--- INFORMATION GIVEN Enclosed Below ---

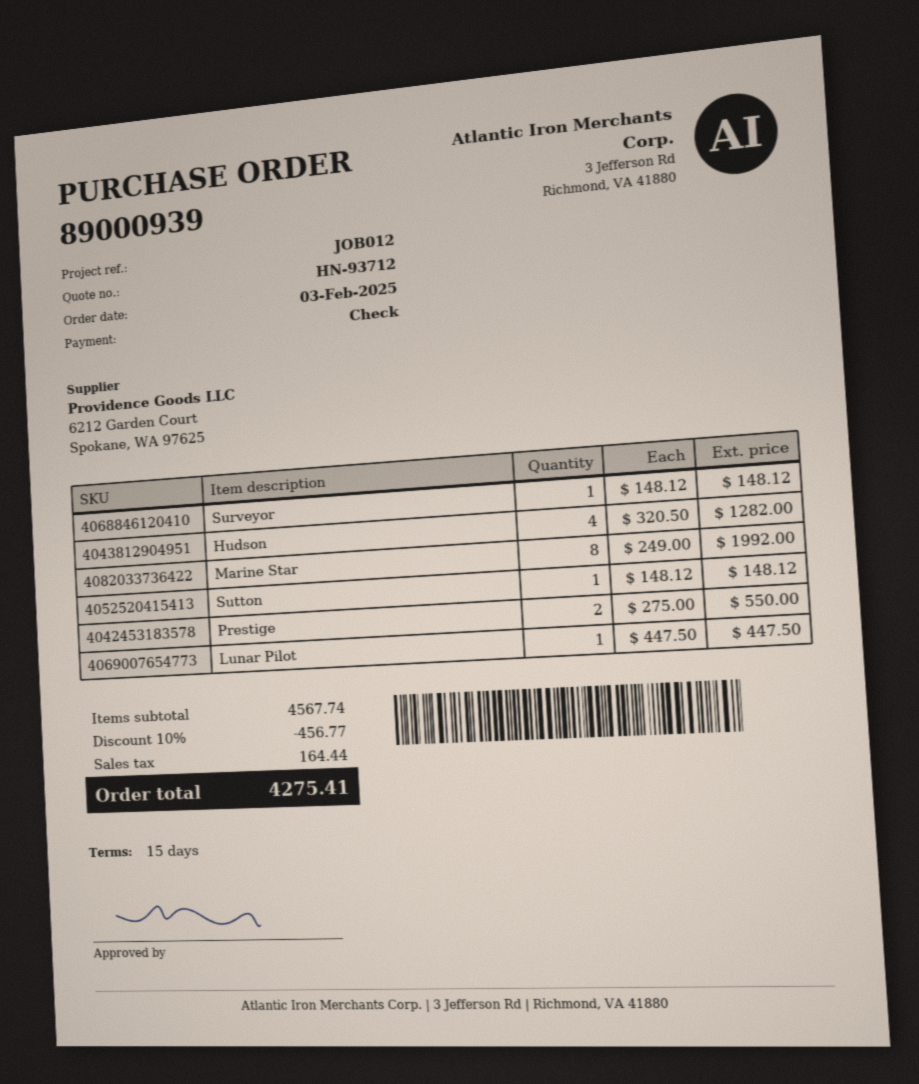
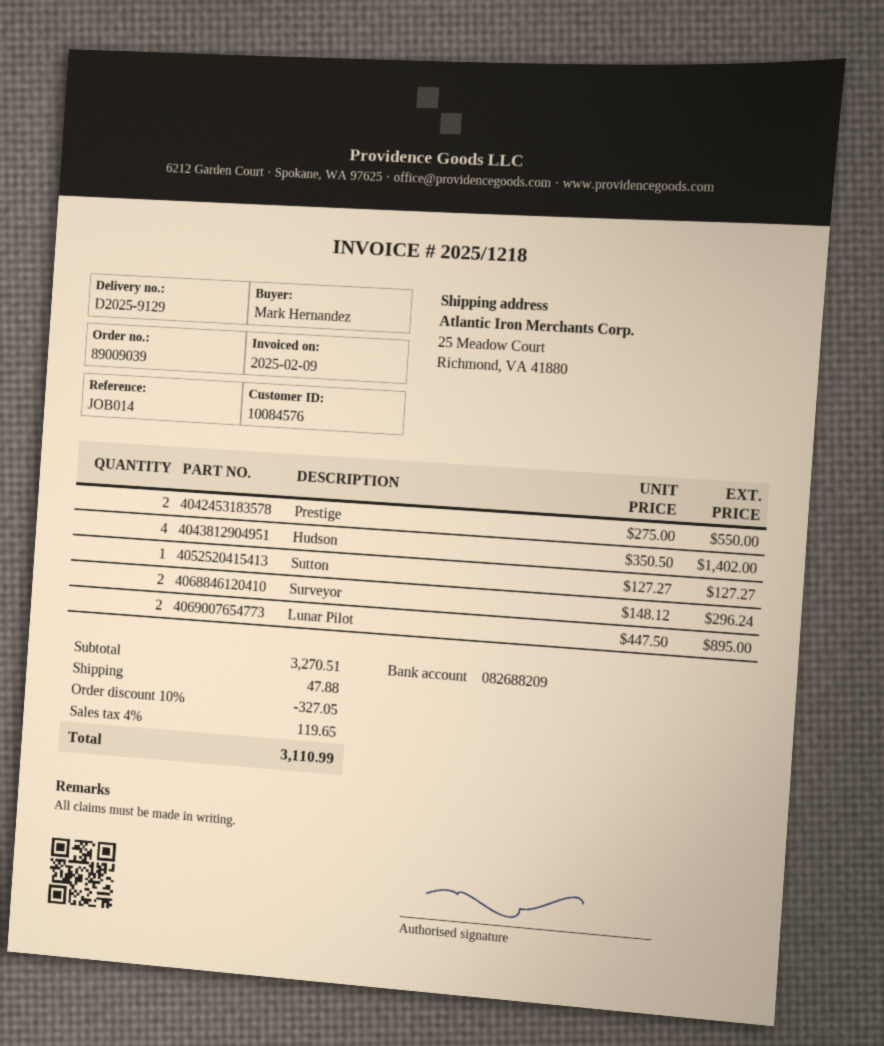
order number: 89000939 -> 89009039
reference: JOB012 -> JOB014
Surveyor: 1 x 148.12 = 148.12 -> 2 x 148.12 = 296.24
Hudson: 4 x 320.50 = 1282.00 -> 4 x 350.50 = 1402.00
Marine Star: 8 x 249.00 = 1992.00 -> none
Sutton: 1 x 148.12 = 148.12 -> 1 x 127.27 = 127.27
Lunar Pilot: 1 x 447.50 = 447.50 -> 2 x 447.50 = 895.00
subtotal: 4567.74 -> 3270.51
discount: 10% = 456.77 -> 10% = 327.05
shipping: none -> 47.88
tax: 164.44 -> 119.65
total: 4275.41 -> 3110.99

--- End of Enclosed INFORMATION GIVEN ---

TASK PROMPT ::
Every entry above should be duplicated exactly. Do not include the images.

ANSWER FOR THE TASK ::
order number: 89000939 -> 89009039
reference: JOB012 -> JOB014
Surveyor: 1 x 148.12 = 148.12 -> 2 x 148.12 = 296.24
Hudson: 4 x 320.50 = 1282.00 -> 4 x 350.50 = 1402.00
Marine Star: 8 x 249.00 = 1992.00 -> none
Sutton: 1 x 148.12 = 148.12 -> 1 x 127.27 = 127.27
Lunar Pilot: 1 x 447.50 = 447.50 -> 2 x 447.50 = 895.00
subtotal: 4567.74 -> 3270.51
discount: 10% = 456.77 -> 10% = 327.05
shipping: none -> 47.88
tax: 164.44 -> 119.65
total: 4275.41 -> 3110.99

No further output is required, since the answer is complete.